It certainly hadn't been any fuel Hilovar had ever encountered. There was no wood ash, so it couldn't have been a traditional, archaic funeral pyre. It hadn't been kerosene, either, or some kind of flammable vegetable oil, or anything else he could think of. Besides, each of these fire scars was exactly the size of a single body . . . and they'd been burned out of the surrounding leaf mold without touching off a general conflagration. He saw the proof of that right in front of him, but the very idea was still ridiculous. He'd never heard of any fire intense enough to totally consume a human body . . . not to mention one that burned a neat hole out of drifts of dry leaves without spreading at all!

He furrowed his brow, trying to identify the elusive, disturbing sensation. It was more like the energy patterns near portals than anything else he could think of, but it wasn't the same as that, either. It was . . . different.

He growled in frustration and stood, looking around until he spotted Acting Platoon-Captain Arthag and Parcanthi. They were standing together to one side, and he strode briskly over to them. When he tried to explain his confusing impressions, the cavalry officer looked baffled, but the Whiffer blinked. He frowned for a few seconds, then nodded vigorously.

"I think you're onto something, Soral," he said. "I kept getting a Whiff of something really odd in this clearing. It was pretty strong where our people died, but it was even stronger over there." He pointed into the standing trees opposite the clearing where the crew had made its fatal last stand. "I got the strongest sense of it where I caught the flashes of those weird, shiny tubes Kinlafia described."

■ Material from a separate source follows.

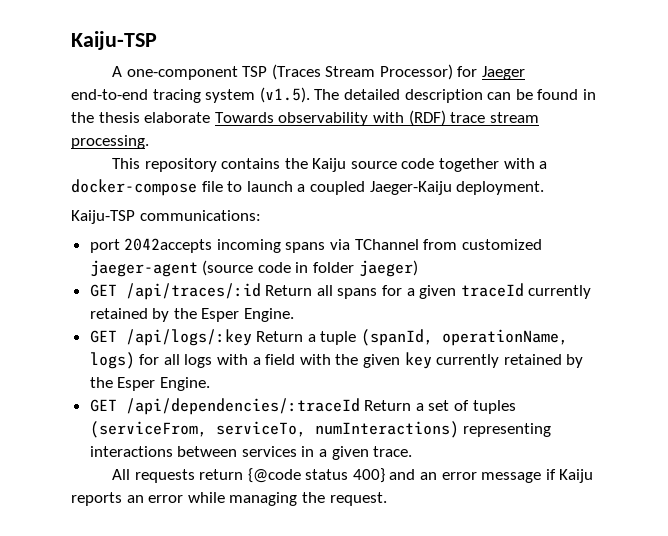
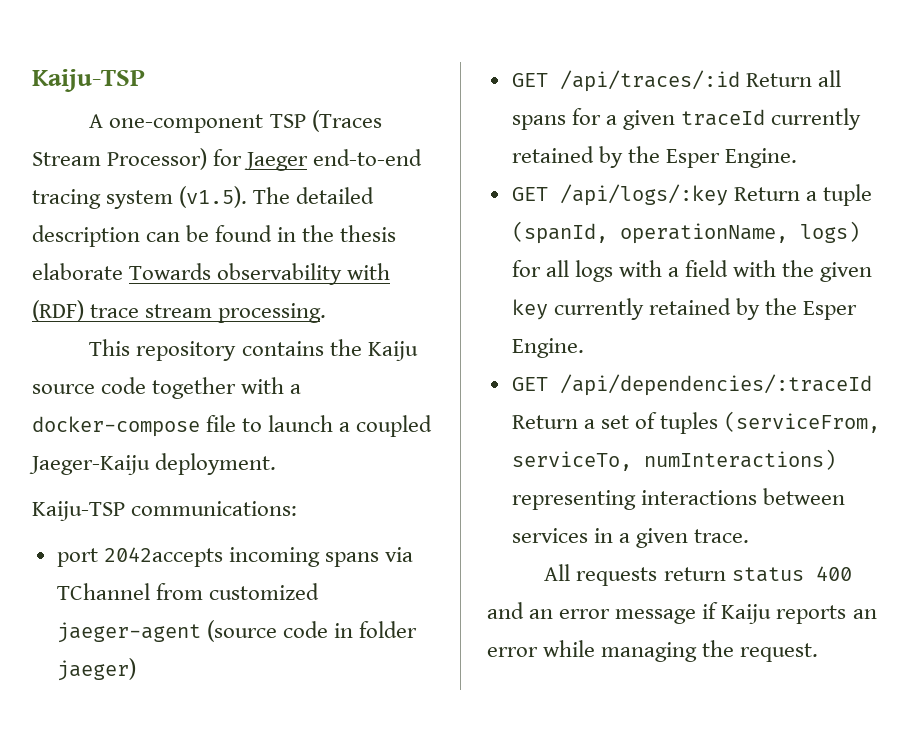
- All requests return {@code status 400} and an error message if Kaiju reports an error while managing the request.
+ All requests return status 400 and an error message if Kaiju reports an error while managing the request.

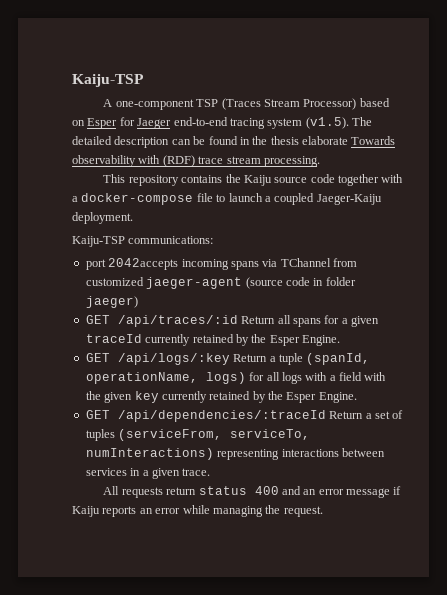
- A one-component TSP (Traces Stream Processor) for Jaeger end-to-end tracing system (v1.5). The detailed description can be found in the thesis elaborate Towards observability with (RDF) trace stream processing.
+ A one-component TSP (Traces Stream Processor) based on Esper for Jaeger end-to-end tracing system (v1.5). The detailed description can be found in the thesis elaborate Towards observability with (RDF) trace stream processing.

"That's interesting." Arthag rubbed his chin thoughtfully, looking from one spot to the other. "You sensed it at the point of impact, and at the point of origin. But not between? Shouldn't there be a parabola of residue between them, along the trajectory?"

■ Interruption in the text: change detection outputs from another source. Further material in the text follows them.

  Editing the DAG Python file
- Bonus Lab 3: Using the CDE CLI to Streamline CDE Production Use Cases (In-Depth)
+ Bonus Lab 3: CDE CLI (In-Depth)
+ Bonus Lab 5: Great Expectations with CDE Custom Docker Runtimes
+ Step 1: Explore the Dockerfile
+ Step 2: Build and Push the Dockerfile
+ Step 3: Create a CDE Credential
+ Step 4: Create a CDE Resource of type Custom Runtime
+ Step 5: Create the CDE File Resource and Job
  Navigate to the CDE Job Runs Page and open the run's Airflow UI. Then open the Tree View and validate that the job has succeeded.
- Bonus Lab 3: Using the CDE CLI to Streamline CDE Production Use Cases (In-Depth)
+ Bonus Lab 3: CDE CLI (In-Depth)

"You'd think so, Sir," Parcanthi agreed with a frown. "Let me Whiff this again."

He moved slowly and carefully across the open ground between the two spots, again and again. He quartered the area meticulously, but when he came back, he shook his head.

"There's not a damned thing between them, Platoon-Captain. Nothing."

He looked perplexed, and Arthag's frown deepened.

"That's impossible!" the officer protested. Then grimaced. "Isn't it? I mean, how can something shoot without following a trajectory?"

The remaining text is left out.